What is expected —
The records below must be copied in full; omit the images.

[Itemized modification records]
=== Begin Enclosure ===
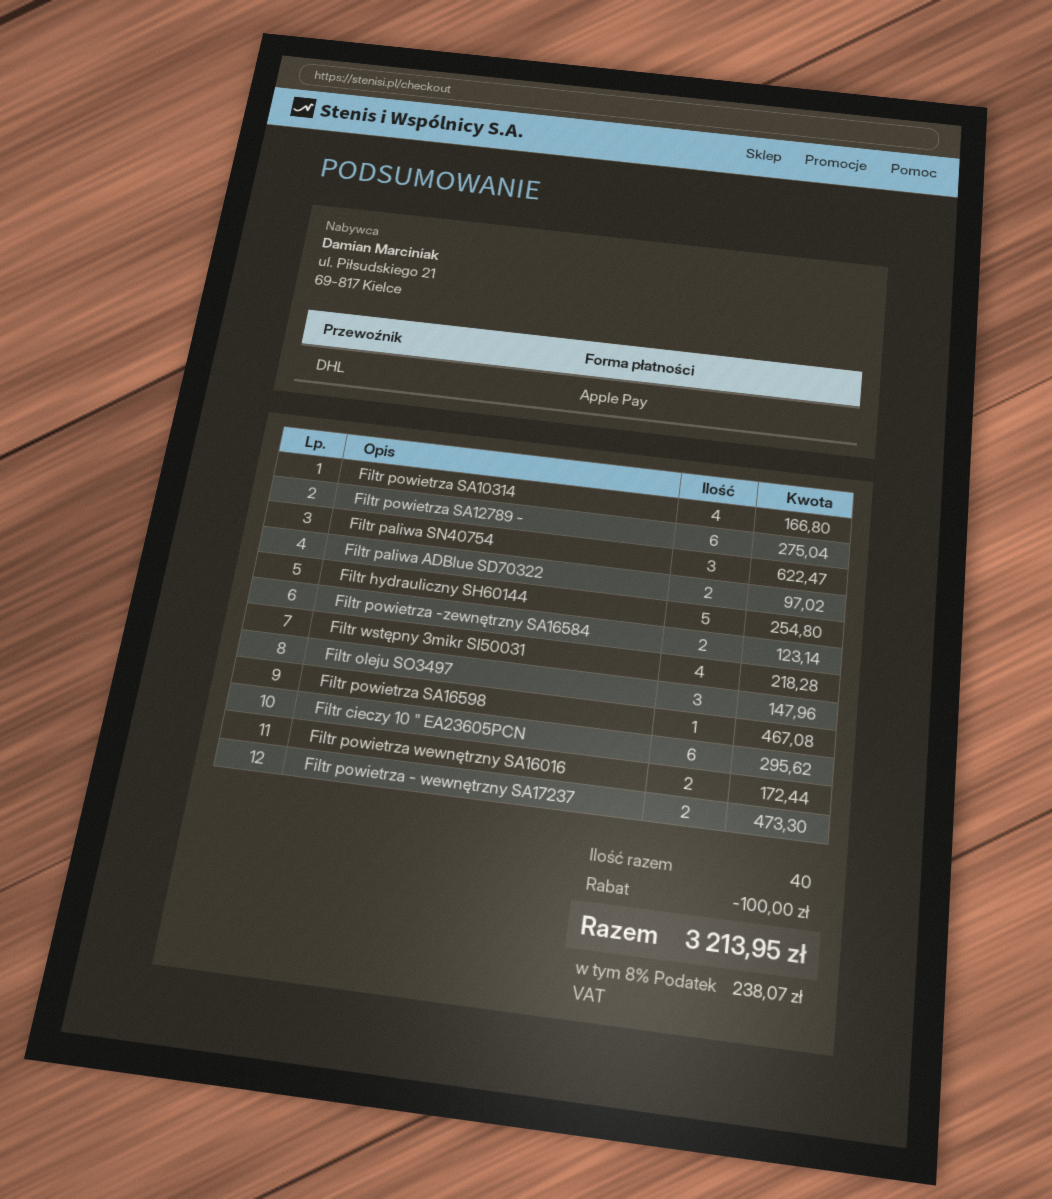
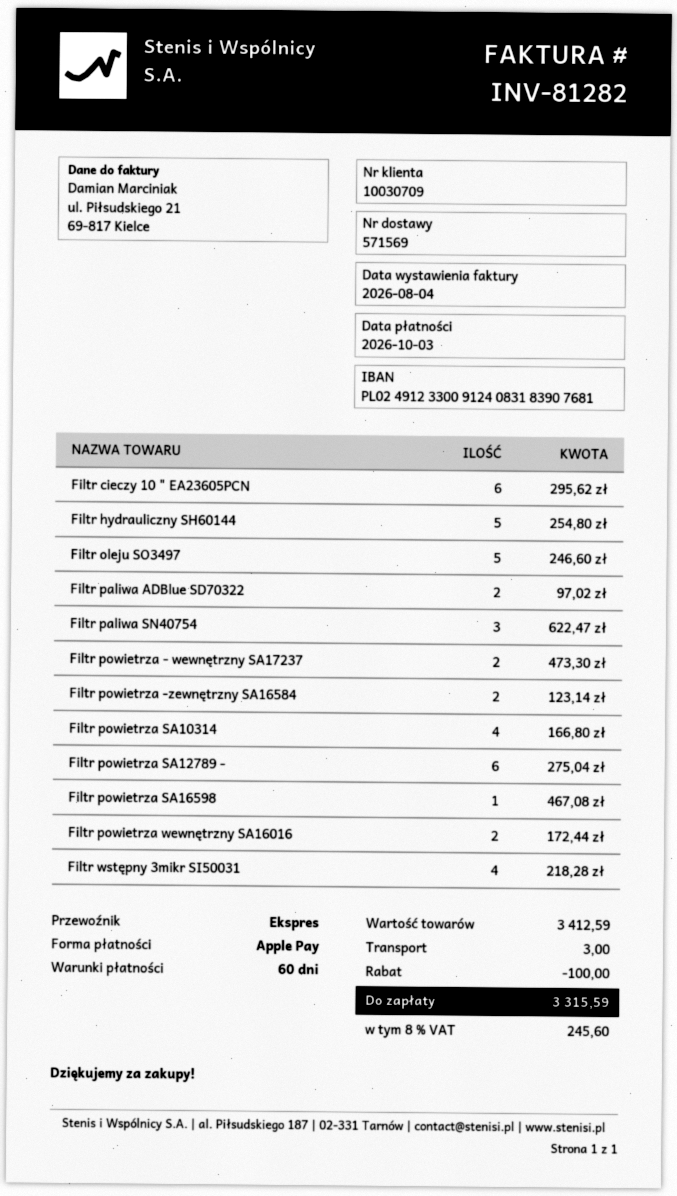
shipping method: DHL -> express
Filtr oleju SO3497: 3 for 147.96 -> 5 for 246.60
shipping: none -> 3.00
tax: 8% = 238.07 -> 8% = 245.60
total: 3213.95 -> 3315.59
=== End Enclosure ===
Result of the exercise —
shipping method: DHL -> express
Filtr oleju SO3497: 3 for 147.96 -> 5 for 246.60
shipping: none -> 3.00
tax: 8% = 238.07 -> 8% = 245.60
total: 3213.95 -> 3315.59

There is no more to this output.